JJ Eteson’s work is an emotional response to his felt experience in the more remote areas of the moors, mountains, and forests of Yorkshire, where the landscape and weather conditions combine to create natural drama. 

Eteson has always possessed a keen interest in historic folk customs and traditions. This passion for history can be keenly felt in his series of small-scale figurative sculptures, which portray the forgotten landscape of distinctive regional trends and movements. 
 
Eteson often uses various materials to bring contrast to the work; traditional bronze, cold cast iron, and digital sculpture are often used together, drawing inspiration from the raw energy of nature in the wilds of Yorkshire. Whereas his patinas, laid heavy over the sculptures, are clearly the preferred choice to capture a more aged appearance, creating a moody atmosphere of the lost and forgotten. He is currently exploring patterns within the zeitgeist of certain populations, the acts, and beliefs of the past are forgotten but still remembered through customs or sights such as the megaliths used to create the base form of these works. 
 
This series of small-scale bronze sculptures are personifications of the standing stones and neolithic monuments of Yorkshire and surrounding counties. The monuments themselves have been captured with a form of 3D scanning known as photogrammetry, approximately 170 images of each megalith are fed into a program to create a digital model. The same process was then used with human models, focusing the scan on small areas of the body; their expressions and poses were then paired with stones that possessed similar mannerisms. Then to contrast the grand nature of the source material, the forms where then printed to a small scale, their details visible only with careful observation.

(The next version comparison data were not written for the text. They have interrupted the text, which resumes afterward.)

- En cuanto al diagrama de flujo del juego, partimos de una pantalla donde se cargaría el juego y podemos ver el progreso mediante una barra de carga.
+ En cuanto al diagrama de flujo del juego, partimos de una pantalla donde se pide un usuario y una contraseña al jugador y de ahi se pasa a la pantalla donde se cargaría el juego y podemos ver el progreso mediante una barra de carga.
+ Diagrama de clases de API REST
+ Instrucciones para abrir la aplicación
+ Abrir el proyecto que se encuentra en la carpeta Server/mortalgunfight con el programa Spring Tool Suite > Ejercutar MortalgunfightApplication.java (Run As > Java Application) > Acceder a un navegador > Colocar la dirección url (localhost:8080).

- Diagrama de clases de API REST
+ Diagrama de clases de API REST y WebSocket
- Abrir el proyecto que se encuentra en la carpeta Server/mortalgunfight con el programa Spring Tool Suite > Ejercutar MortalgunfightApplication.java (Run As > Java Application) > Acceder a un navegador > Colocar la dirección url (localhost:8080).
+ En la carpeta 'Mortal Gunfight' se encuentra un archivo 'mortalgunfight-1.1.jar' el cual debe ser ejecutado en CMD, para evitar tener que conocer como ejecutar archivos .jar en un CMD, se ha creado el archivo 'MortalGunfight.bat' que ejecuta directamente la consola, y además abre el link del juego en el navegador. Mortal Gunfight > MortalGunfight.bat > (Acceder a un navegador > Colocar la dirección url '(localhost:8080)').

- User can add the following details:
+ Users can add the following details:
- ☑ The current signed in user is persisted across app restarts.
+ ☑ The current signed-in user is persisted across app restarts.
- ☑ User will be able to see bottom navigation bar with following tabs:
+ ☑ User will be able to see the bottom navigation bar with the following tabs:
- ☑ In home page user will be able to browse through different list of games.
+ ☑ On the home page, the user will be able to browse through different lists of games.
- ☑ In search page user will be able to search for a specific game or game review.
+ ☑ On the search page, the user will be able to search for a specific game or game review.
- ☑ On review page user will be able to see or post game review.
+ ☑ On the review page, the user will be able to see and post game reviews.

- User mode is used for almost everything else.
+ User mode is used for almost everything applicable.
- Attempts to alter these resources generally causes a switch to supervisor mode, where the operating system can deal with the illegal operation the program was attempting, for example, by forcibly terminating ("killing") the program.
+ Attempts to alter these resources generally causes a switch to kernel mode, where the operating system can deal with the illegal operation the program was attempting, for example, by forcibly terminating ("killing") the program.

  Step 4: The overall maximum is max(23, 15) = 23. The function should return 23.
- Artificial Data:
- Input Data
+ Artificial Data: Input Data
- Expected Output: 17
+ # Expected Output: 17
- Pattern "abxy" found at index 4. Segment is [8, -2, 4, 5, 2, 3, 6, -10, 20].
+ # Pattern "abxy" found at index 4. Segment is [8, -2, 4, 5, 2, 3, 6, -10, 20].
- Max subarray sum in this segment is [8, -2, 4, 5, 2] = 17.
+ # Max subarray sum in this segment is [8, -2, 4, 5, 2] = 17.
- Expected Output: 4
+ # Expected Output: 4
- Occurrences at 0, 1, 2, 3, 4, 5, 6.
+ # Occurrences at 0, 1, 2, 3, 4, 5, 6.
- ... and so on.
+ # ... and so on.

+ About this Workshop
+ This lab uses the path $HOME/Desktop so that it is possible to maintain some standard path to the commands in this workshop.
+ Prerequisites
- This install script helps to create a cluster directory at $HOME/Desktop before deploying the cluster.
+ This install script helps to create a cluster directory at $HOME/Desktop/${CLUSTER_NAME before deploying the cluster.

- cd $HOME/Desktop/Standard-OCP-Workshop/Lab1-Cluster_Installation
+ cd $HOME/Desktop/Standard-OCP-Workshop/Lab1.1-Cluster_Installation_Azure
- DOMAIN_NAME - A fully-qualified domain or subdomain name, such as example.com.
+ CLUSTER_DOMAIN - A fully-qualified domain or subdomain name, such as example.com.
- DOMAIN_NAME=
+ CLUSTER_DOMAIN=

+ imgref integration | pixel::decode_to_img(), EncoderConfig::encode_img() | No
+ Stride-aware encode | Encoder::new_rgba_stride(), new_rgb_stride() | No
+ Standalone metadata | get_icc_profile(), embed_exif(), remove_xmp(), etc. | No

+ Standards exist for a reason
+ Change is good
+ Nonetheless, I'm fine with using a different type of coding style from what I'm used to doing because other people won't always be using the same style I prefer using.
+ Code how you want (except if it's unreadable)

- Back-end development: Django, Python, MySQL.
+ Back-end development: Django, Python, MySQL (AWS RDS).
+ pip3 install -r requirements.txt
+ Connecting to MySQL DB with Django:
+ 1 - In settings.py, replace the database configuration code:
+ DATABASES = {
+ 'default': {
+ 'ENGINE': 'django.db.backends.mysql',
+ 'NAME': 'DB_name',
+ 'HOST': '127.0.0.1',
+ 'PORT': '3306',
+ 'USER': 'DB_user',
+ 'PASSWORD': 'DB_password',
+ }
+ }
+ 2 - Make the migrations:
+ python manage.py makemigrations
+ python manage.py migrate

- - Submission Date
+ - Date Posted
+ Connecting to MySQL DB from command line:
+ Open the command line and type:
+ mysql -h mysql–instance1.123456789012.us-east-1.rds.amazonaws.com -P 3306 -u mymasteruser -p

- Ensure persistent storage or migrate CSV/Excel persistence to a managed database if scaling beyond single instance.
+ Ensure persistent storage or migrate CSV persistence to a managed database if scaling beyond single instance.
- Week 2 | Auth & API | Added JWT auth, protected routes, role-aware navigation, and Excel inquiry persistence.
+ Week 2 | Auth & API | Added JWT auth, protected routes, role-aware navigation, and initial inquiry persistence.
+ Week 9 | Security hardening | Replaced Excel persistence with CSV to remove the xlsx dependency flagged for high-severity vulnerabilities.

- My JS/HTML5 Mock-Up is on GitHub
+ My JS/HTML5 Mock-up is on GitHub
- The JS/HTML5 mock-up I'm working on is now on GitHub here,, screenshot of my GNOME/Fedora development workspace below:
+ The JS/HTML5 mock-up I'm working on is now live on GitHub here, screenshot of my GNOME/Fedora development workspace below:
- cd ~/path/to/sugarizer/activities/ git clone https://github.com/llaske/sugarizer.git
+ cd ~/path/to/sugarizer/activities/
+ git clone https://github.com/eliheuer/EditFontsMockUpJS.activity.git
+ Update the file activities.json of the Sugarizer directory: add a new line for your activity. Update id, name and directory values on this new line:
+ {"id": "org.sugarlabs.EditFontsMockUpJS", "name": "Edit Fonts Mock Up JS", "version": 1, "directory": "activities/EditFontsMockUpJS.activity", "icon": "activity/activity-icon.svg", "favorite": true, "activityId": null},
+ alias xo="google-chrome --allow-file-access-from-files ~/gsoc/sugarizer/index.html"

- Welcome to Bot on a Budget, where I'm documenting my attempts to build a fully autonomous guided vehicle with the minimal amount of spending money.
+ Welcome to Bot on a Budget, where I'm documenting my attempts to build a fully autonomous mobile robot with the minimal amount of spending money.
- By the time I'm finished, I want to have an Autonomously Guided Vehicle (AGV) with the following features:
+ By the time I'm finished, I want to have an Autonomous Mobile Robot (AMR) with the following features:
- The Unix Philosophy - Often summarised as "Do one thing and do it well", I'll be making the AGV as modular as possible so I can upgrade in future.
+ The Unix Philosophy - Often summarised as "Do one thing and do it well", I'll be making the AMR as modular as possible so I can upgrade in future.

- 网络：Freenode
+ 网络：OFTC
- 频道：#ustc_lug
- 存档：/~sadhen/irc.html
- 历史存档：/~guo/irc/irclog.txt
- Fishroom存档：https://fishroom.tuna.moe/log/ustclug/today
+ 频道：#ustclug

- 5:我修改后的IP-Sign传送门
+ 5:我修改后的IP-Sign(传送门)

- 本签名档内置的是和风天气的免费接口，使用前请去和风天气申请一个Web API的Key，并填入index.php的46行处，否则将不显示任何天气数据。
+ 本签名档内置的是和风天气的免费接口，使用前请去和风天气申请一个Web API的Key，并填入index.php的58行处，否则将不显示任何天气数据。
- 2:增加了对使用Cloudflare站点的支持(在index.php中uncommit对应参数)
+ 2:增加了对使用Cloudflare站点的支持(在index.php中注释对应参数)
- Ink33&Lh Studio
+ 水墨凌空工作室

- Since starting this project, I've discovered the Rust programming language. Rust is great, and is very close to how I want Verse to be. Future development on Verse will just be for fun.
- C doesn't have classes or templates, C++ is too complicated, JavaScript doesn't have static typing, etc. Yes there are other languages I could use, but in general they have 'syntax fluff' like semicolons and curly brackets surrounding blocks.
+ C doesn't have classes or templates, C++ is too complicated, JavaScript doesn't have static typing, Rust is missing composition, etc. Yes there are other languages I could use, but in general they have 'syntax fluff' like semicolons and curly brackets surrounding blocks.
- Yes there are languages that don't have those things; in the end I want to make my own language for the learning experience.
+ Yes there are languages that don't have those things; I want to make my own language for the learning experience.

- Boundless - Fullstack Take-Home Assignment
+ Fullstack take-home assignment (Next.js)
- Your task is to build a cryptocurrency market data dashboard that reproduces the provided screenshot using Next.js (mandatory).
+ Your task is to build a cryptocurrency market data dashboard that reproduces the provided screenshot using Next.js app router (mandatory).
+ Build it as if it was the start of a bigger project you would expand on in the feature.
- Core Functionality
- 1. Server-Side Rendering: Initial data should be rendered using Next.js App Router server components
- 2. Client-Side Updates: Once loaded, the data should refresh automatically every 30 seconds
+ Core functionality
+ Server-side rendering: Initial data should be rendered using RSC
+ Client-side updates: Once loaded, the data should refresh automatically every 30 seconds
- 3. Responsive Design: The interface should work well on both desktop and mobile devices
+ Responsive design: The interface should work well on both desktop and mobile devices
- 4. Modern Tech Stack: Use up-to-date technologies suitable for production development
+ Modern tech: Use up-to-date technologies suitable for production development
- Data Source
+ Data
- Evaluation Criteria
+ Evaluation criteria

The name of the series mirrors this need for careful observation, “At Skimt” roughly translates from Old Yorkshire Folk talk to the act of squinting to examine something small. Whilst the second part of their names, relating to their numerical order, draws its origins from the ancient counting methods of shepherds, who flocks now graze under these old and forgotten standing stones.  

“The elements of the weird and eerie are distinctive characteristics within my work.”